Regional legal instrument in Africa

The Organisation of African Unity (OAU) Convention Governing the Specific Aspects of Refugee Problems in Africa, also called the OAU Refugee Convention, or the 1969 Refugee Convention, is regional legal instrument governing refugee protection in Africa. It comprises 15 articles and was enacted in Addis Ababa on September 10, 1969, and entered into force on June 20, 1974. It builds on the 1951 Refugee Convention and the 1967 Protocol and it has influenced the 1984 Cartagena Declaration and the 2009 Kampala Convention. The 1969 Refugee Convention's historical context is the era of decolonization, Apartheid, as well as internal political and military uprisings.

It was signed by 41 states or governments and has currently been ratified by 46 of the 55 member states of the African Union. It is the only binding, regional legal instrument on refugee issues in the developing world and a regional complement of the 1951 Refugee Convention.

==Legal innovations==
The 1969 Refugee Convention has made some significant advances from the 1951 Refugee Convention.
- Discrimination against refugees is prohibited on the additional grounds of membership of a particular social group, nationality, or political opinion. These grounds were absent in the 1951 Refugee Convention.
- Any refugee who has "committed a serious non-political crime outside his country of refuge after his admission to that country as a refugee" or who "acts contrary to the purposes and principles of the OAU" will be excluded from the definition. It also contains a prohibition for refugees and asylum seekers to engage in any subversive activities against any member states.
- It contains suggestions for burden- and responsibility sharing, solidarity and cooperation between the member states, such as regional resettlement and financial support.
- It de-politicized the concept of asylum, a peaceful and humanitarian act, and declared that it shall no longer be perceived by member states as an unfriendly act and it urges the member states to grant asylum to those individuals who fall within the refugee definition. Whereas it advances here from the 1951 Refugee Convention it does still not grant an individual the right to asylum (it remains the state's discretion to grant this right).
- It introduced the "absolute" prohibition of refoulement, whereas the 1951 Refugee Convention allowed return or expulsion of refugees if the national security of the state would be at risk. However, if asylum seekers commit certain serious crimes, they will be excluded from the refugee definition and could still be returned or expelled. Refoulement is thus only limited but not absolutely prohibited.
- The principle of voluntary repatriation was first codified.
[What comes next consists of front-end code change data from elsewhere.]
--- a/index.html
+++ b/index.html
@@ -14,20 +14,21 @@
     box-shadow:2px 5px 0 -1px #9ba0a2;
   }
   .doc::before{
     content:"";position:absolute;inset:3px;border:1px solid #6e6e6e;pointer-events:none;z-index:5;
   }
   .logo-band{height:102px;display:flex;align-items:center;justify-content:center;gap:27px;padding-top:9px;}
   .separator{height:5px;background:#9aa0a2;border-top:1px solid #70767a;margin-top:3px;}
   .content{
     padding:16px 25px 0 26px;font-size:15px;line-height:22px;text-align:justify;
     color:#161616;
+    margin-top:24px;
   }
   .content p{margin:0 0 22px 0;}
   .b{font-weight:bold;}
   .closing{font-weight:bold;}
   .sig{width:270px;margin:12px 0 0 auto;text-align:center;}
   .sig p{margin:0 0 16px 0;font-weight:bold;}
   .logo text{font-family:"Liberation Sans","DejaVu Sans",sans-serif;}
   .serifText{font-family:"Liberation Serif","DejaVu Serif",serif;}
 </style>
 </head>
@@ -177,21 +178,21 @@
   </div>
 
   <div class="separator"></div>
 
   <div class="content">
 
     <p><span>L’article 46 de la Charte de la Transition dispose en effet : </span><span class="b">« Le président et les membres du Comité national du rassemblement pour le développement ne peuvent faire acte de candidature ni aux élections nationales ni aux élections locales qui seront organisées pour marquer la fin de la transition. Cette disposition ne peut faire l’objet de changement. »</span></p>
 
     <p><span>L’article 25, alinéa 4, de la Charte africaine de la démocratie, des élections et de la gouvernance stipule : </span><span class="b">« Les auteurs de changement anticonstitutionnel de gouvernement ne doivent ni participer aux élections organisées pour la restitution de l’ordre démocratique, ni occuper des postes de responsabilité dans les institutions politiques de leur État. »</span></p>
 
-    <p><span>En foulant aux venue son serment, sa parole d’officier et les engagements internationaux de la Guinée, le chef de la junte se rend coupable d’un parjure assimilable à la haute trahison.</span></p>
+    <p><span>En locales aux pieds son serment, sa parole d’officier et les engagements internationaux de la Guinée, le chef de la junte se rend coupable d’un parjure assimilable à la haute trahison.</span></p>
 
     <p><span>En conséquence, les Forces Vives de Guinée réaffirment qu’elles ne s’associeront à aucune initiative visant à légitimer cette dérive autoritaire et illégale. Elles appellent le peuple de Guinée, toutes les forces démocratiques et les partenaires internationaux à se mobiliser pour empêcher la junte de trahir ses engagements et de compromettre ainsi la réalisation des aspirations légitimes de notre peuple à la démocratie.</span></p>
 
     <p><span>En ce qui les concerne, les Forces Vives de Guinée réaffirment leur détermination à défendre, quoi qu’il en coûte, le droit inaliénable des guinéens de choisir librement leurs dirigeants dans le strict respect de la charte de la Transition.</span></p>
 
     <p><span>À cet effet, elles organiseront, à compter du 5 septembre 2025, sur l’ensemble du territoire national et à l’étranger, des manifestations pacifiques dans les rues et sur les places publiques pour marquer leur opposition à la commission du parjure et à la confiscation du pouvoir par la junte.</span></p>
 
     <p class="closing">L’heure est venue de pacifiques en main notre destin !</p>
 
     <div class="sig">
However, the situation in the country of origin to which the refugee would return, was not defined and thus a fundamental change in circumstances and human rights standards in that country is not needed.
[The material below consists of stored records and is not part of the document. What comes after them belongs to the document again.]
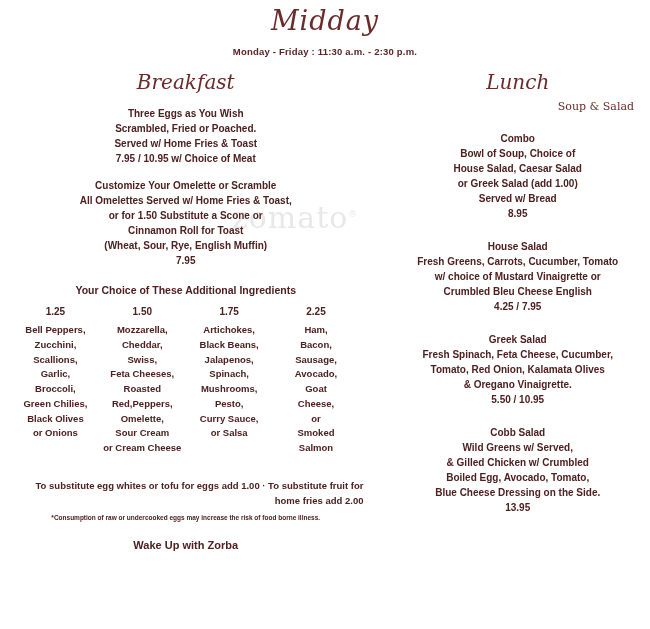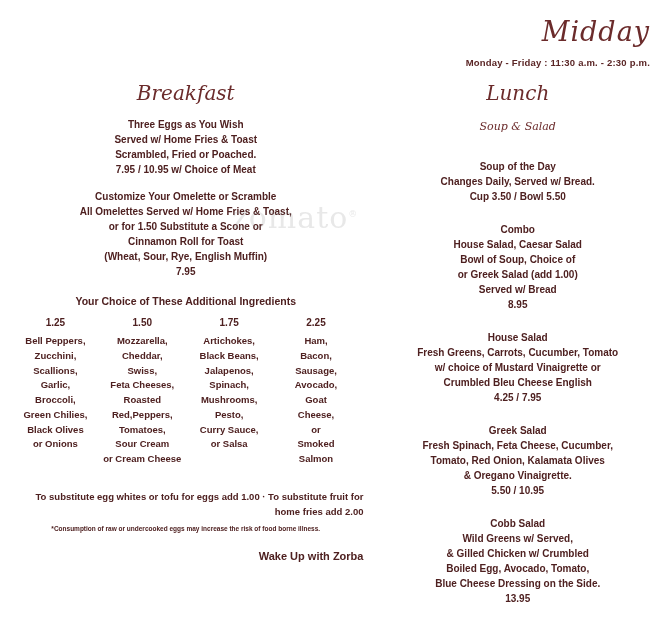--- a/index.html
+++ b/index.html
@@ -15,22 +15,22 @@
     position: relative;
     overflow: hidden;
   }
   .page {
     position: relative;
     width: 650px;
     height: 629px;
   }
   
   .header {
-    text-align: right;
-    padding-top: 17px;
+    text-align: center;
+    padding-top: 6px;
   }
   .menu-title {
     font-family: "DejaVu Serif", serif;
     font-style: italic;
     font-size: 27px;
     color: #6b2b2b;
     letter-spacing: 1px;
     line-height: 1.1;
     font-weight: normal;
   }
@@ -62,25 +62,24 @@
     font-family: "DejaVu Serif", serif;
     font-style: italic;
     font-size: 20px;
     color: #6b2b2b;
     text-align: center;
     line-height: 1.15;
     font-weight: normal;
   }
   .section-sub {
     font-family: "DejaVu Serif", serif;
-    font-style: italic;
     font-size: 11px;
     color: #6b2b2b;
-    text-align: center;
-    margin-top: 15px;
+    text-align: right;
+    margin-top: 6px;
   }
   .block {
     text-align: center;
     font-size: 10px;
     font-weight: bold;
     line-height: 1.5;
     color: #4e2020;
     margin-top: 12px;
   }
   .block .ln { display: block; }
@@ -123,21 +122,21 @@
   }
   .disclaimer {
     text-align: center;
     font-size: 6.5px;
     font-weight: bold;
     line-height: 1.35;
     margin-top: 6px;
     color: #4e2020;
   }
   .closing {
-    text-align: right;
+    text-align: center;
     font-size: 11px;
     font-weight: bold;
     margin-top: 16px;
     color: #4e2020;
   }
   
   .watermark {
     position: absolute;
     left: 232px;
     top: 200px;
@@ -165,22 +164,22 @@
 
   <div class="watermark"><span>zomato</span><span class="tm">®</span></div>
 
   <div class="columns">
 
     <div class="col-left">
       <div class="section-head">Breakfast</div>
 
       <div class="block">
         <span class="ln">Three Eggs as You Wish</span>
+        <span class="ln">Scrambled, Fried or Poached.</span>
         <span class="ln">Served w/ Home Fries &amp; Toast</span>
-        <span class="ln">Scrambled, Fried or Poached.</span>
         <span class="ln">7.95 / 10.95 w/ Choice of Meat</span>
       </div>
 
       <div class="block">
         <span class="ln">Customize Your Omelette or Scramble</span>
         <span class="ln">All Omelettes Served w/ Home Fries &amp; Toast,</span>
         <span class="ln">or for 1.50 Substitute a Scone or</span>
         <span class="ln">Cinnamon Roll for Toast</span>
         <span class="ln">(Wheat, Sour, Rye, English Muffin)</span>
         <span class="ln">7.95</span>
@@ -203,21 +202,21 @@
         </div>
 
         <div class="ing-col">
           <span class="price">1.50</span>
           <span class="ln">Mozzarella,</span>
           <span class="ln">Cheddar,</span>
           <span class="ln">Swiss,</span>
           <span class="ln">Feta Cheeses,</span>
           <span class="ln">Roasted</span>
           <span class="ln">Red,Peppers,</span>
-          <span class="ln">Tomatoes,</span>
+          <span class="ln">Omelette,</span>
           <span class="ln">Sour Cream</span>
           <span class="ln">or Cream Cheese</span>
         </div>
 
         <div class="ing-col">
           <span class="price">1.75</span>
           <span class="ln">Artichokes,</span>
           <span class="ln">Black Beans,</span>
           <span class="ln">Jalapenos,</span>
           <span class="ln">Spinach,</span>
@@ -252,30 +251,25 @@
         <span class="ln">increase the risk of food borne illness.</span>
       </div>
 
       <div class="closing">Wake Up with Zorba</div>
     </div>
 
     <div class="col-right">
       <div class="section-head">Lunch</div>
       <div class="section-sub">Soup &amp; Salad</div>
 
-      <div class="block" style="margin-top:26px;">
-        <span class="ln">Soup of the Day</span>
-        <span class="ln">Changes Daily, Served w/ Bread.</span>
-        <span class="ln">Cup 3.50 / Bowl 5.50</span>
-      </div>
 
       <div class="block" style="margin-top:18px;">
         <span class="ln">Combo</span>
+        <span class="ln">Bowl of Soup, Choice of</span>
         <span class="ln">House Salad, Caesar Salad</span>
-        <span class="ln">Bowl of Soup, Choice of</span>
         <span class="ln">or Greek Salad (add 1.00)</span>
         <span class="ln">Served w/ Bread</span>
         <span class="ln">8.95</span>
       </div>
 
       <div class="block" style="margin-top:18px;">
         <span class="ln">House Salad</span>
         <span class="ln">Fresh Greens, Carrots, Cucumber, Tomato</span>
         <span class="ln">w/ choice of Mustard Vinaigrette or</span>
         <span class="ln">Crumbled Bleu Cheese English</span>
===Expansion of the definition of the term refugee===

The 1969 Refugee Convention expanded the 1951 definition of who is a refugee:
- A second paragraph is added to the definition of the term "refugee", which includes "external aggression, occupation, foreign domination or events seriously disturbing public order" as reasons for flight. This includes accidental situations that are not based on deliberate state action, i.e. the source of danger does not need to be the state or its agents. This includes those fleeing environmental catastrophes such as drought and famine. And that means that the fear of danger is no longer only linked to the individual's personal subjective reaction but also to the causal element of refugee situations. This change in the definition has paved the way for "prima facie" group refugee status determination.
- Whereas the 1951 Refugee Convention uses "country of his nationality" as geographical unit that a refugee must have fled from, the second paragraph of the definition in the 1969 Refugee Convention uses "his place of habitual residence" as geographical frame of reference.